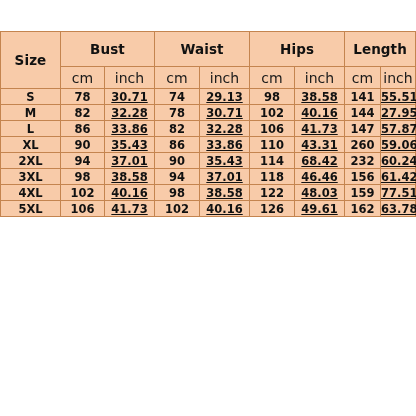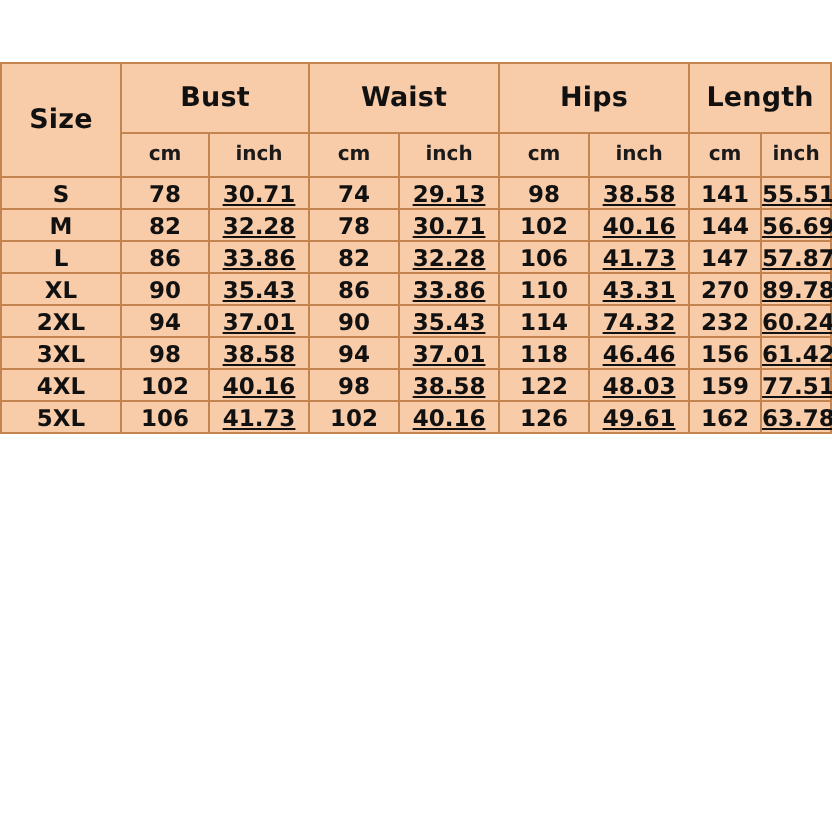"cm" tr.hdr-unit th { font-size: 10px -> 14px; font-weight: bold -> normal }
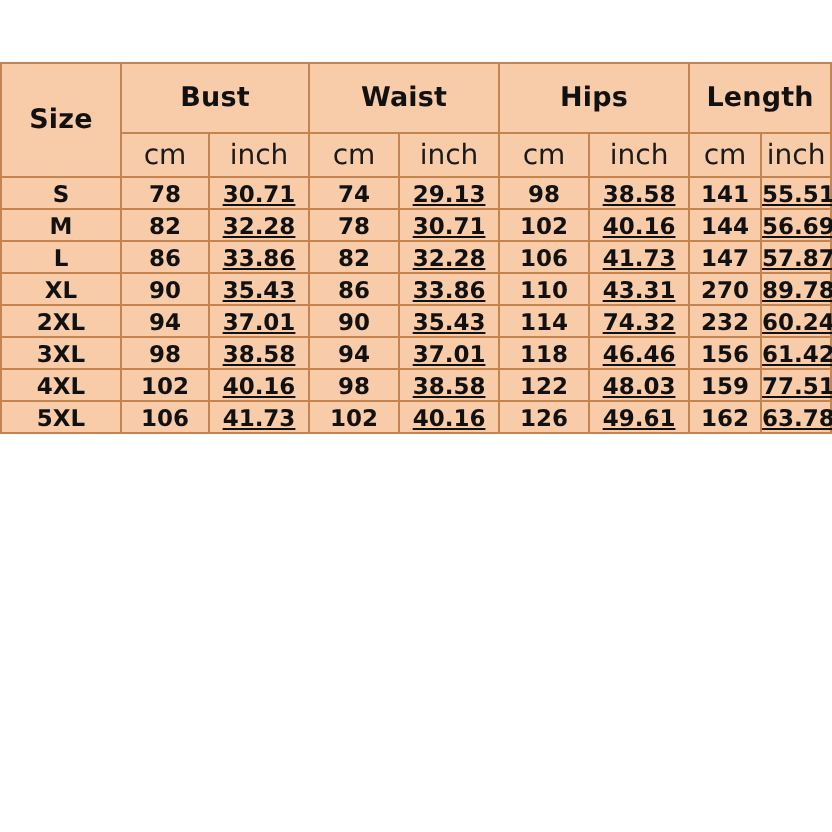"56.69" td.inch-cell { text: 56.69 -> 27.95 }
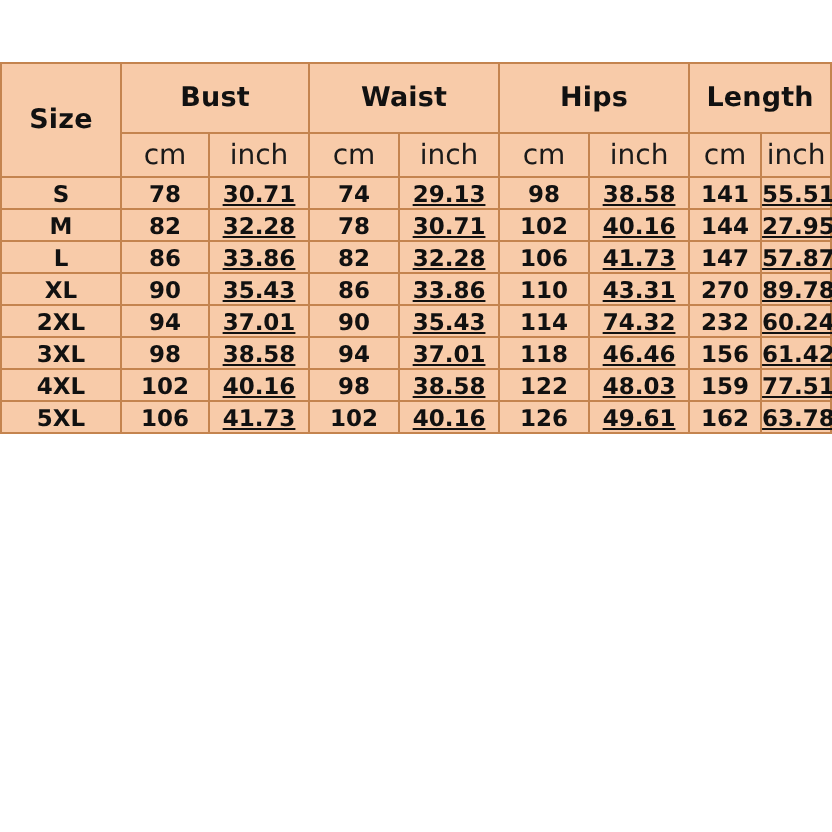"270" td.cm-cell { text: 270 -> 260 }
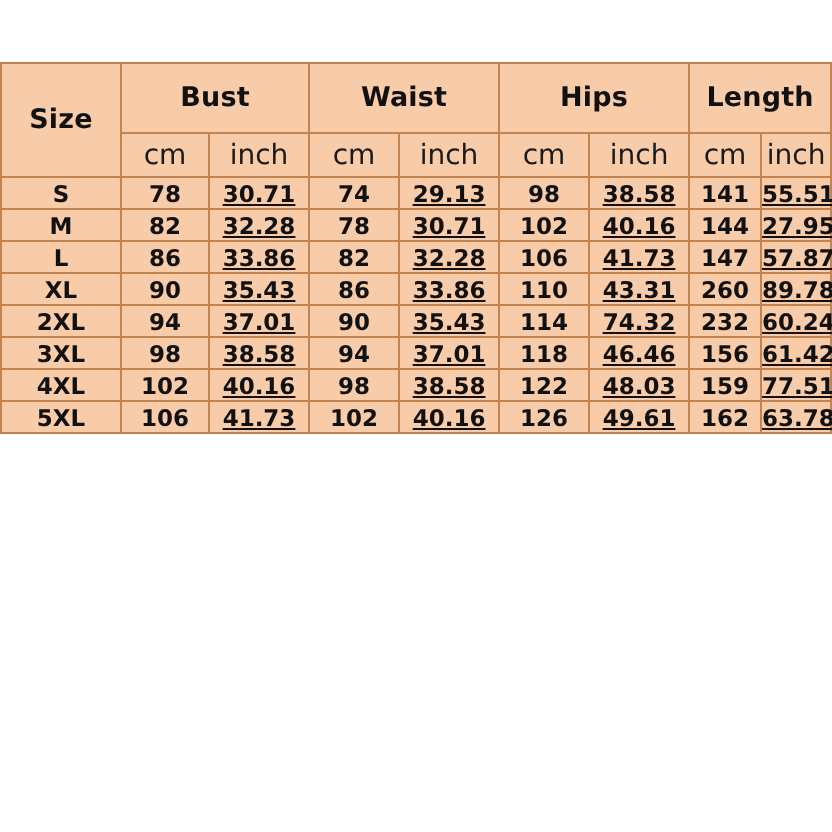"89.78" td.inch-cell { text: 89.78 -> 59.06 }
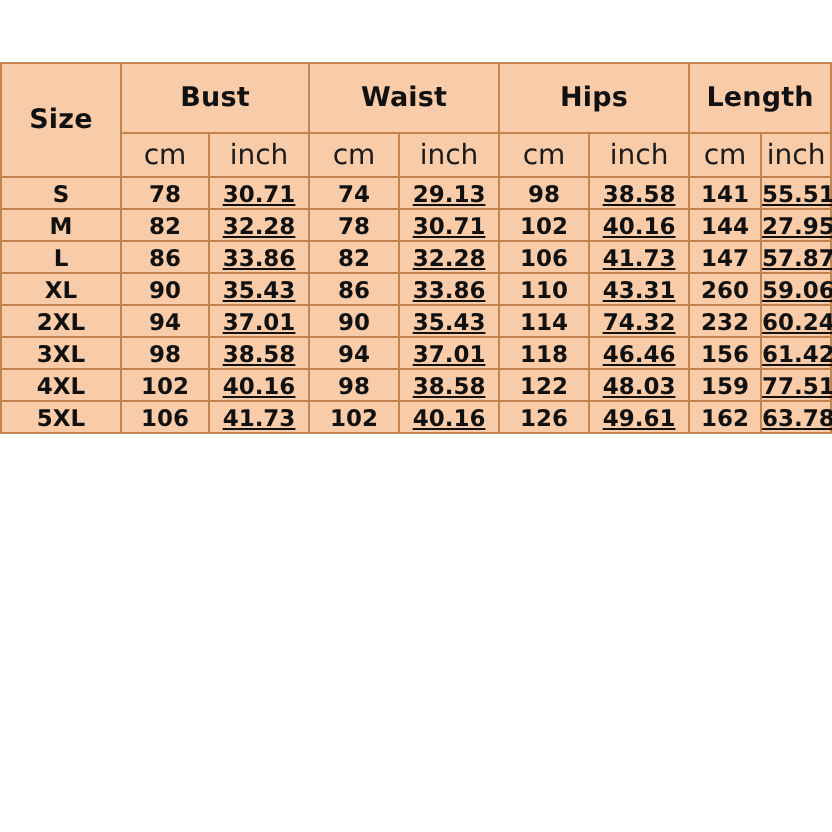"74.32" td.inch-cell { text: 74.32 -> 68.42 }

++++

• _WHAT YOU WILL DO_: Copy out all the data exactly. No images belong in the copy.

• _PROBLEM SOLUTION_:
"cm" tr.hdr-unit th { font-size: 10px -> 14px; font-weight: bold -> normal }
"56.69" td.inch-cell { text: 56.69 -> 27.95 }
"270" td.cm-cell { text: 270 -> 260 }
"89.78" td.inch-cell { text: 89.78 -> 59.06 }
"74.32" td.inch-cell { text: 74.32 -> 68.42 }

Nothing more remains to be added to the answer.